Michigan’s defensemen strive for consistency

Monday, November 6, 2017 - 9:17pm

Sophomore defenseman Luke Martin emphasized the importance of chemistry at the back.

Sophomore defenseman Luke Martin emphasized the importance of chemistry at the back. Buy this photo
Ryan McLoughlin/Daily

 

Wherever Mel Pearson goes, offense follows. 

When Pearson became the head coach at Michigan Tech in 2011, the Huskies were coming off a 4-30-4 campaign in which they averaged just 1.97 goals and 24.9 shots per game. But after only one season, the Huskies were outshooting opponents and scoring nearly one more goal per contest than they had the previous year.

As the head coach of the Michigan hockey team, Pearson has worked similar wonders. The Wolverines have gone from 51st in the country in shot attempts in 2016-17 to fourth this season and are tied for 10th in scoring.
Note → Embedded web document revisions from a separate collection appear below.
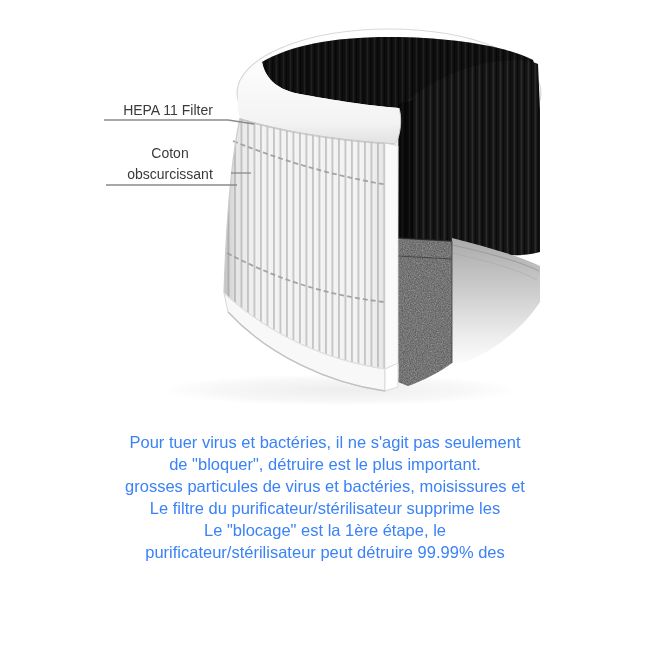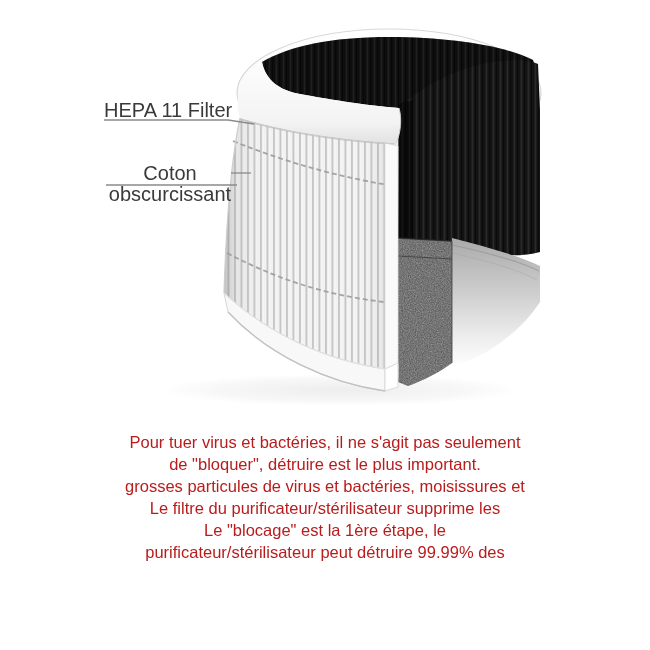--- a/index.html
+++ b/index.html
@@ -7,31 +7,31 @@
     position:relative;
     width:650px;height:650px;
     background:#ffffff;
     overflow:hidden;
     font-family:"Liberation Sans", sans-serif;
   }
   #illustration{position:absolute;left:0;top:0;}
   .label{
     position:absolute;
     color:#3a3a3a;
-    font-size:20px;
+    font-size:14px;
     line-height:21px;
     text-align:center;
     white-space:nowrap;
   }
   #hepa-label{left:104px;top:100px;width:128px;}
-  #coton-label{left:106px;top:143px;width:128px;margin-top:20px;}
+  #coton-label{left:106px;top:143px;width:128px;}
   #description{
     position:absolute;
     left:0;top:431px;width:650px;
-    color:#b91c1c;
+    color:#3b82f6;
     font-size:16.5px;
     line-height:22px;
     text-align:center;
   }
   .desc-line{width:100%;white-space:nowrap;}
 </style>
 </head>
 <body>
 
 <div id="page">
Pearson’s teams have always been quick to grasp his up-tempo brand of hockey. While watching sophomore forward Will Lockwood blast down the ice or the first line of seniors Dexter Dancs, Tony Calderone and junior Cooper Marody work in perfect harmony, it’s easy to forget all about last season.

For Michigan’s defense, however, the learning process hasn’t been quite as smooth.

“We’ve got to buy in and make a total commitment to team defense,” Pearson said after the Wolverines’ 5-4 loss to Penn State on Oct. 27. “We’ll score goals; we’ve got enough guys that can score goals. But we’ve got to play a lot better defensively.”

Michigan allowed three goals in the third period and overtime of that contest, as well as 54 shots on goal. The following day, Pearson and the coaching staff arranged a longer-than-usual video session, which involved watching the game’s last five minutes and identifying defensive mistakes. This paid off, as the Wolverines rebounded with a 5-2 win over the Nittany Lions to split the series.

“The last three goals in last night’s game, we had the puck possession and we just gave it away. Just poor puck management,” Pearson said after that game. “We (watched video) not to be overly critical or to pick on anyone but just as a learning process going forward, so when we get in a tough game somewhere down the line, we can play with that composure.”

But giveaways in the defensive zone have still plagued Michigan. Against Ferris State last Thursday, the Wolverines allowed just two goals, and both came as a result of avoidable turnovers — junior defenseman Nicholas Boka slipped and lost control of the puck, and Ferris State forward Lucas Finner stole the puck from sophomore forward Jake Slaker to score the Bulldogs’ second goal.

Pearson understands that eliminating what he terms “unforced errors” won’t happen overnight, and that one strong performance doesn’t mean that process is complete. On Thursday, he chalked many of the Wolverines’ defensive lapses up to the competitiveness of the blueliners in always wanting to make an outstanding play, even if one isn’t available.

“Just watched an NHL game this weekend and those defensemen, (if) they don’t have a play, they just gotta get it out and live for another day,” Pearson said. “I think that’s one of the big things. We have to just understand the situation.”

The Wolverines do have defensemen with the ability to contribute on offense — freshman Quinn Hughes, junior Joseph Cecconi and senior Sam Piazza have all tallied at least four points.

But priority number one still lies in the defensive zone, as Pearson has used statistics as motivation for the unit to perform.

“You call them together as a group to take pride in our statistics nationally,” Pearson said. “It’s a good reflection on your defensemen, your goals-against. ... We want to encourage them to do some things offensively but we want to be rock-solid defensively.”

Sophomore defenseman Luke Martin — one half of Michigan’s top defensive pairing, along with Hughes — also stressed developing a rapport with other defensemen as a unit is key for improvement.

“It’s a lot in practice and a lot in preparation, but the big key for me is communication,” Martin said. “Always talking with your partner, always dissecting shifts or plays and whatever it is and just getting on the same page and getting used to the way people play. Quinn and I — we’ve been talking so much and I think it shows that our chemistry and our togetherness. It’s gotten so much better and I think we still have so much left to build on.”

The aspect of chemistry has been hugely important to Pearson as well. While the Wolverines may lack experience or veteran presence in many areas, defense is not one of them, and Pearson has taken advantage of this, going as far as seating underclassmen next to upperclassmen in the locker room to aid their development.

“A lot of these guys won the Big Ten championship a couple years ago,” Pearson said. “So they’ve been through it, they understand what you need to do to have success and win championships. They have it, they experienced, it, they earned it. They understand what it takes. Even during the game, most players, they’re sitting right next to each other, they can add some advice to them or even in the locker room between periods and all these practices.”

Michigan’s transformation into one of the most dynamic offenses in the country took place quite rapidly. Building consistency behind this attack, however, has taken a bit longer. But through communication, video sessions and a strong focus on the defensive zone, Pearson and the Wolverines believe that stability will emerge in time.